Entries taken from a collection
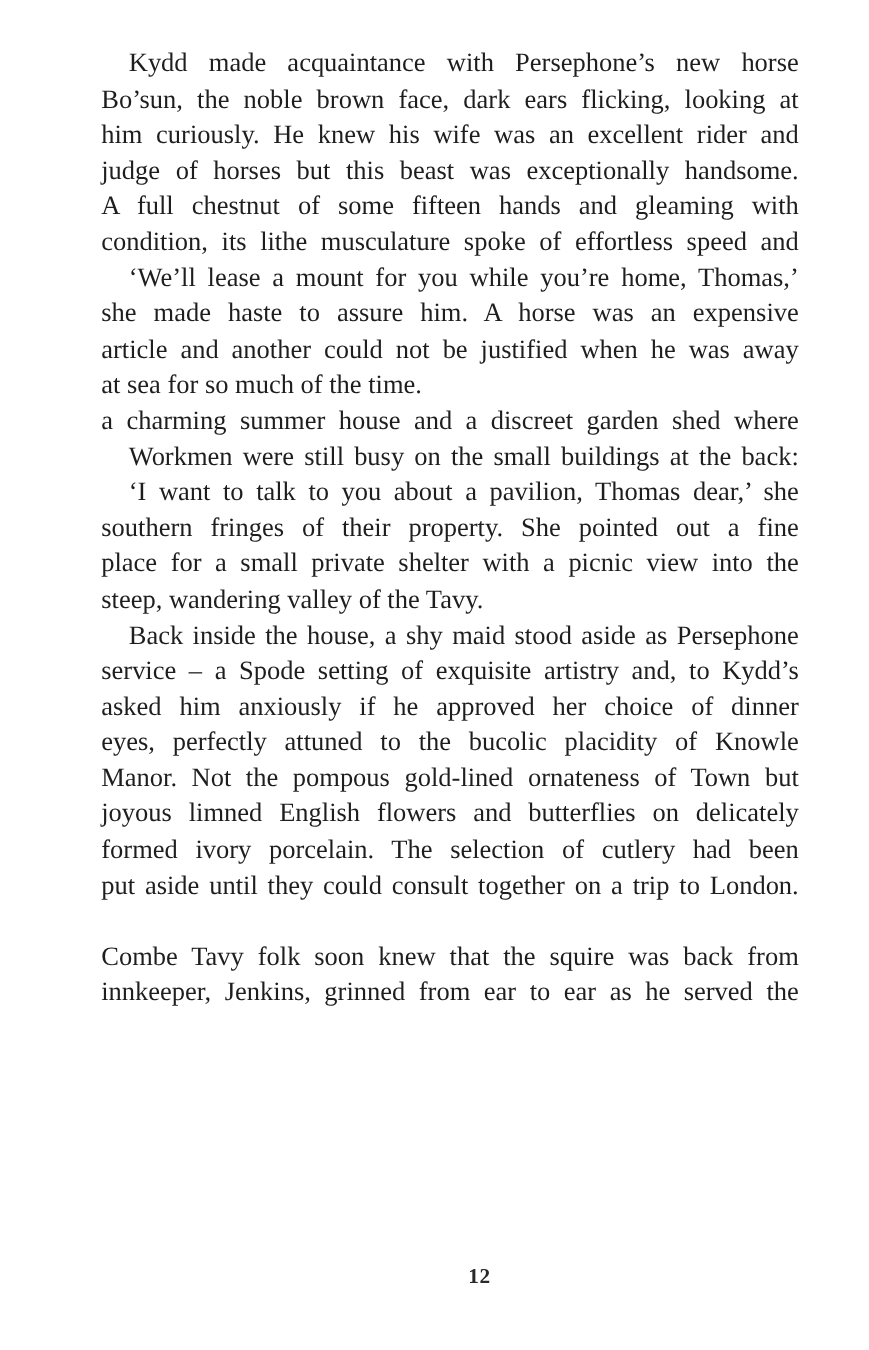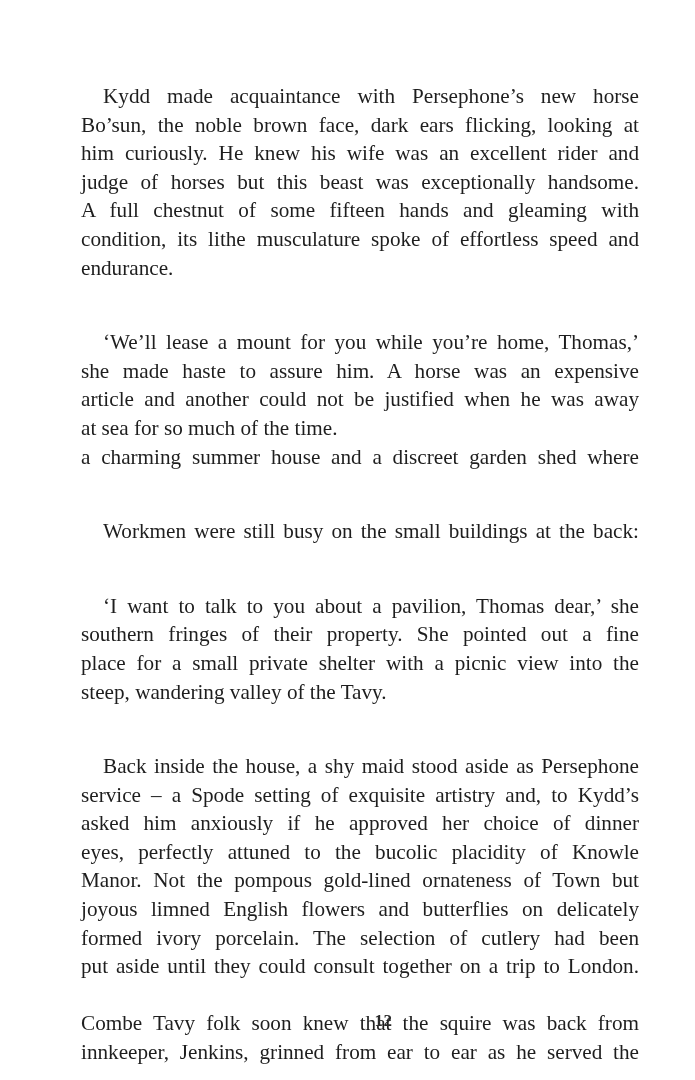--- a/index.html
+++ b/index.html
@@ -28,21 +28,20 @@
       height: 28.6px;
       white-space: nowrap;
       text-align: justify;
       text-align-last: justify;
     }
     .line.last {
       text-align-last: left;
     }
     .line.indent {
       padding-left: 22px;
-      margin-top: 46px;
     }
     .gap {
       height: 28.6px;
     }
     .folio {
       position: absolute;
       left: 15px;
       width: 683px;
       top: 1011px;
       text-align: center;
@@ -58,21 +57,20 @@
 
 <div class="page">
 
   <div>
     <span class="line indent">Kydd made acquaintance with Persephone’s new horse</span>
     <span class="line">Bo’sun, the noble brown face, dark ears flicking, looking at</span>
     <span class="line">him curiously. He knew his wife was an excellent rider and</span>
     <span class="line">judge of horses but this beast was exceptionally handsome.</span>
     <span class="line">A full chestnut of some fifteen hands and gleaming with</span>
     <span class="line">condition, its lithe musculature spoke of effortless speed and</span>
-    <span class="line last">endurance.</span>
   </div>
 
   <div>
     <span class="line indent">‘We’ll lease a mount for you while you’re home, Thomas,’</span>
     <span class="line">she made haste to assure him. A horse was an expensive</span>
     <span class="line">article and another could not be justified when he was away</span>
     <span class="line last">at sea for so much of the time.</span>
   </div>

▶ [INSTRUCTIONS TO FOLLOW]: Once you reach the line that contains "excellent rider and</span>", print it and every line after it exactly as written, stopping at the last line of the records and adding nothing.

▶ [TASK RESPONSE]:
     <span class="line">him curiously. He knew his wife was an excellent rider and</span>
     <span class="line">judge of horses but this beast was exceptionally handsome.</span>
     <span class="line">A full chestnut of some fifteen hands and gleaming with</span>
     <span class="line">condition, its lithe musculature spoke of effortless speed and</span>
-    <span class="line last">endurance.</span>
   </div>
 
   <div>
     <span class="line indent">‘We’ll lease a mount for you while you’re home, Thomas,’</span>
     <span class="line">she made haste to assure him. A horse was an expensive</span>
     <span class="line">article and another could not be justified when he was away</span>
     <span class="line last">at sea for so much of the time.</span>
   </div>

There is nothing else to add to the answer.